Proof. Let $x_i=ay_i$, we have: $\left|\frac{\partial(x_1,...,x_n)}{\partial(y_1,...,y_n)}\right|=a^n.$ Thus, $\mu(S_n(a)) = \int_{S_n(a)} \mathrm{d}\mu=a^n\int_{S_n(1)} \mathrm{d}\mu=a^n\mu(S_n(1)).$ We only need to calculate $\mu(S_n(1))$: \begin{align*} \mu(S_n(1)) &= \int_{S_n(1)} \mathrm{d}\mu\\ &=\int_{0}^{1} \mathrm{d}x_n\int_{S_{n-1}(1-x_n)} \mathrm{d}x_1...\mathrm{d}x_{n-1} \\ &=\mu(S_{n-1}(1))\int_{0}^{1} (1-x_n)^{n-1} \mathrm{d}x_n\\ &=\frac{1}{n}\mu(S_{n-1}(1)) \\ &=\frac{1}{n(n-1)}\mu(S_{n-2}(1))\\ &=...\\ &=\frac{1}{n!}\mu(S_{1}(1))\\ &=\frac{1}{n!} \end{align*} Thus $ \mu\left(S_n(a)\right) = a^n\mu(S_n(1))=\frac{a^n}{n!}.$

Suppose at $i$th pick you get $X_i$, $X_i\sim U[0,1]$ for $i \in \{1,2,3,...\}$ and are independent. Assume at $\tau \mathrm {th}$ pick you stop, then: \begin{align*} P(\tau=n)&= P\left(\sum_{i=1}^{n-1} X_i<1 \land \sum_{i=1}^{n} X_i\geq 1\right)\\ &=P\left(\neg \sum_{i=1}^{n-1} X_i\geq1 \land \sum_{i=1}^{n} X_i\geq 1\right)\\ &=P\left(\sum_{i=1}^{n} X_i\geq1\right) - P\left(\sum_{i=1}^{n-1} X_i\geq 1\right)\\ &=\left[1-\frac{1}{n!}\right]-\left[1-\frac{1}{(n-1)!}\right]\\ &=\frac{1}{(n-1)!}-\frac{1}{n!} \end{align*}

Thus: $E[\tau]=\sum_{n=1}^{\infty}n \left[ \frac{1}{(n-1)!}-\frac{1}{n!} \right]=e$

But later I'm thinking of using stochastic process to solve this problem. In stochastic calculus we can use Feynman-Kac Theorem to get a pde, and by solving the pde we can get the expectation.
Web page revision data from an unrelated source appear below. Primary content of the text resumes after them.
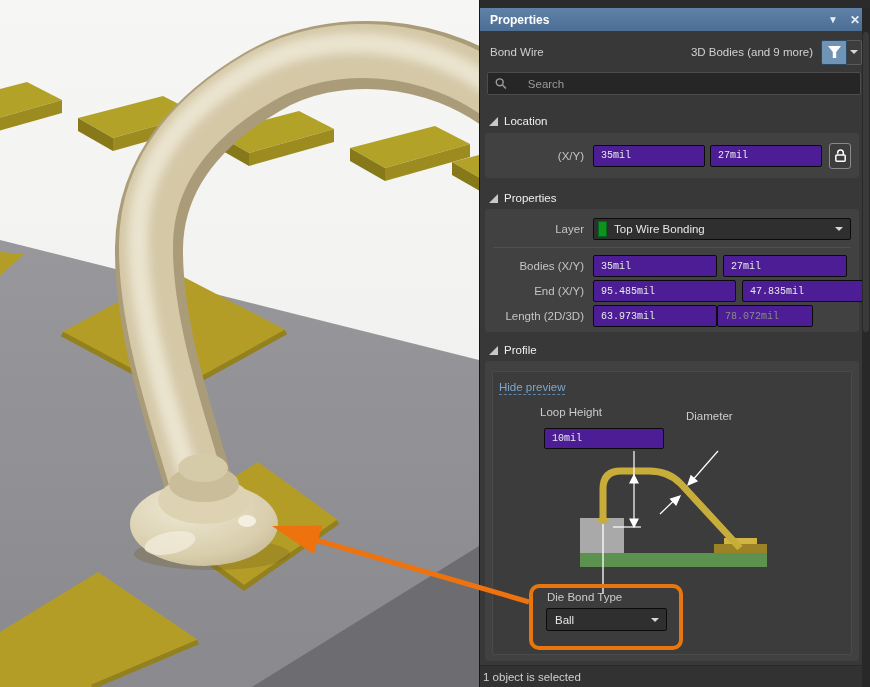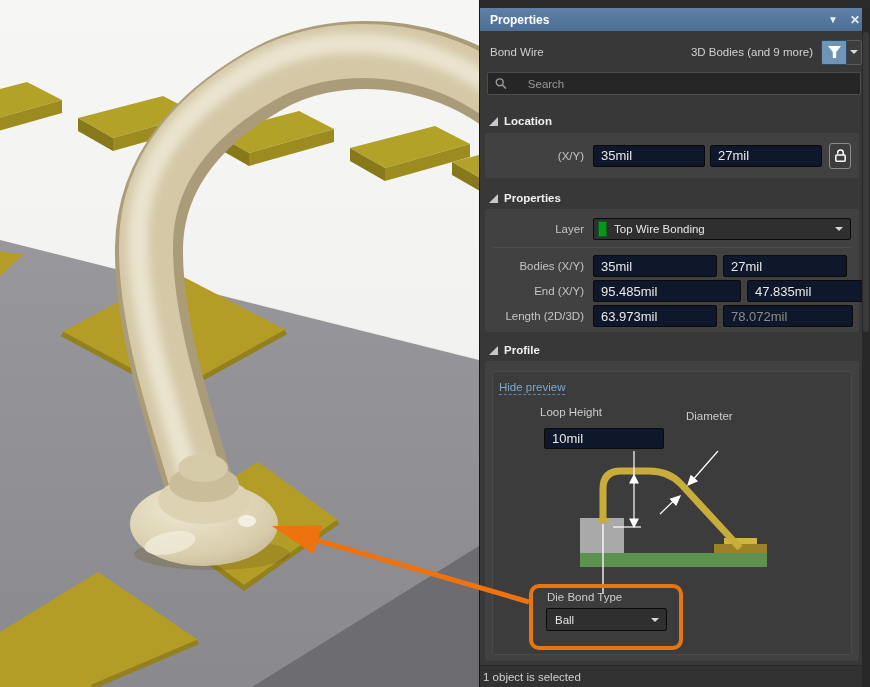--- a/index.html
+++ b/index.html
@@ -43,7 +43,7 @@
 
   .sect-hdr { position:absolute; left:9px; display:flex; align-items:center; gap:6px; cursor:default; }
   .sect-hdr svg { display:block; }
-  .sect-hdr .t { font-weight:bold; color:#efefef; }
+  .sect-hdr .t { font-weight:normal; color:#efefef; }
 
   .band { position:absolute; left:5px; width:374px; background:#414141; border-radius:3px; }
   .frow { display:flex; align-items:center; }

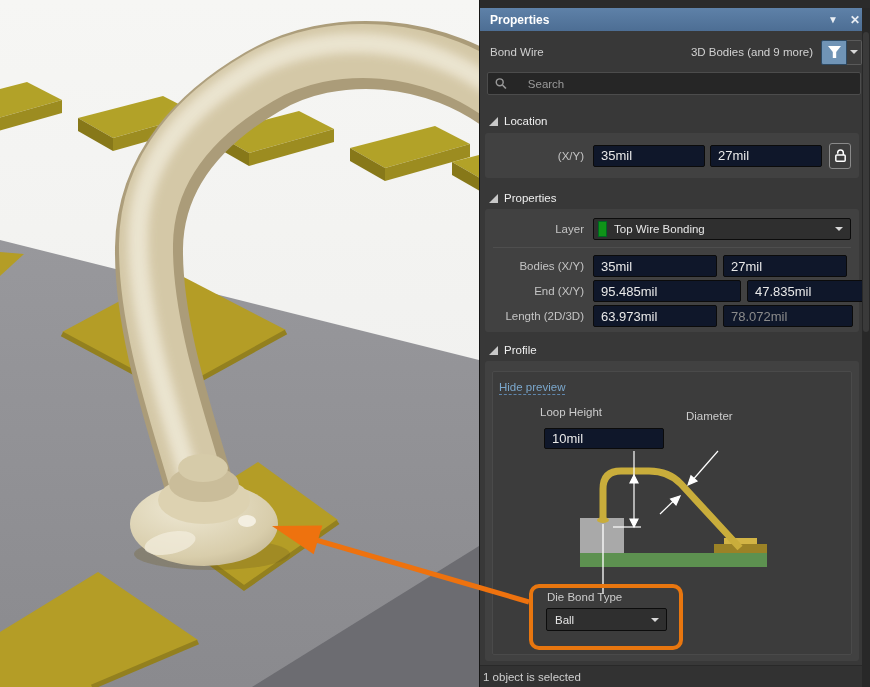--- a/index.html
+++ b/index.html
@@ -48,8 +48,8 @@
   .band { position:absolute; left:5px; width:374px; background:#414141; border-radius:3px; }
   .frow { display:flex; align-items:center; }
   .flabel { flex:0 0 108px; text-align:right; color:#c4c4c4; padding-right:9px; white-space:nowrap; }
-  .inp { height:22px; background:#0f172a; border:1px solid #0b0b0b; border-radius:2px; color:#e9e9e9;
-         font-size:13px; padding:0 7px; font-family:Liberation Sans, sans-serif; outline:none; }
+  .inp { height:22px; background:#4c1d95; border:1px solid #0b0b0b; border-radius:2px; color:#e9e9e9;
+         font-size:10px; padding:0 7px; font-family:Liberation Mono, monospace; outline:none; }
   .inp.dis { color:#8b8b8b; }
   .lockbtn { width:26px; height:26px; margin-left:7px; background:#3d3d3d; border:1px solid #8a8a8a;
              border-radius:3px; display:flex; align-items:center; justify-content:center; }

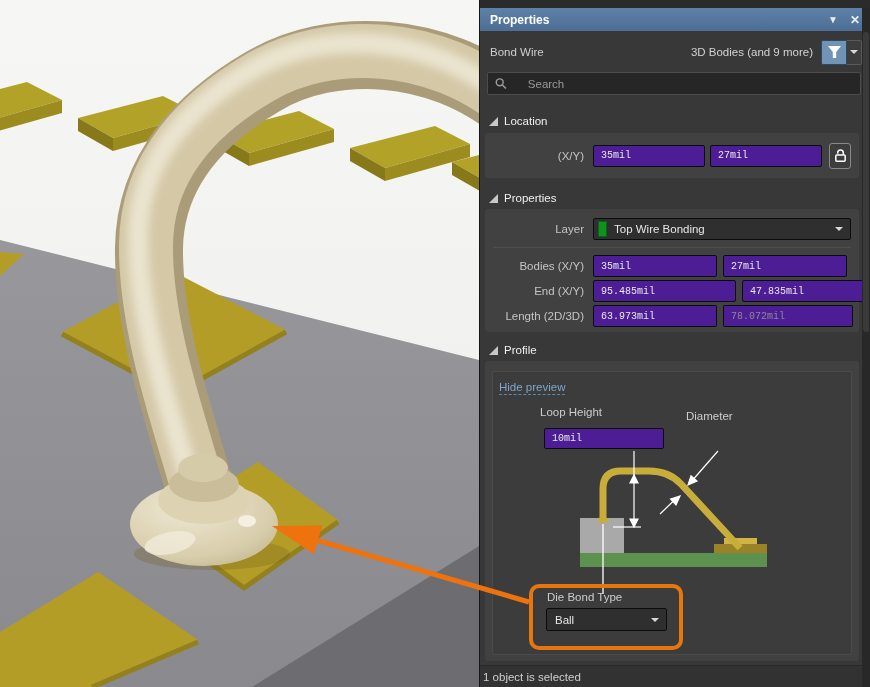--- a/index.html
+++ b/index.html
@@ -226,7 +226,7 @@
       <div class="frow" style="height:22px;">
         <span class="flabel">Length (2D/3D)</span>
         <input class="inp" style="width: 124px;" value="63.973mil">
-        <input class="inp dis" style="width: 130px; margin-left: 6px;" disabled="" value="78.072mil">
+        <input class="inp dis" style="width: 96px; " disabled="" value="78.072mil">
       </div>
     </div>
So I tried to let $Y_n=X_1+...+X_n$, let $u(n,Y_n)=E[\tau|Y_n]$, then $u(n,Y_n)$ is a martingale. And obviously, $u(n,Y_n)-n$ has nothing to do with $n$ now. But I don't know what to do next since I cannot use Ito formula now. It's a discrete case. Is it possible to solve this problem using some more advanced technique? Like theorems about stopping time or something like that.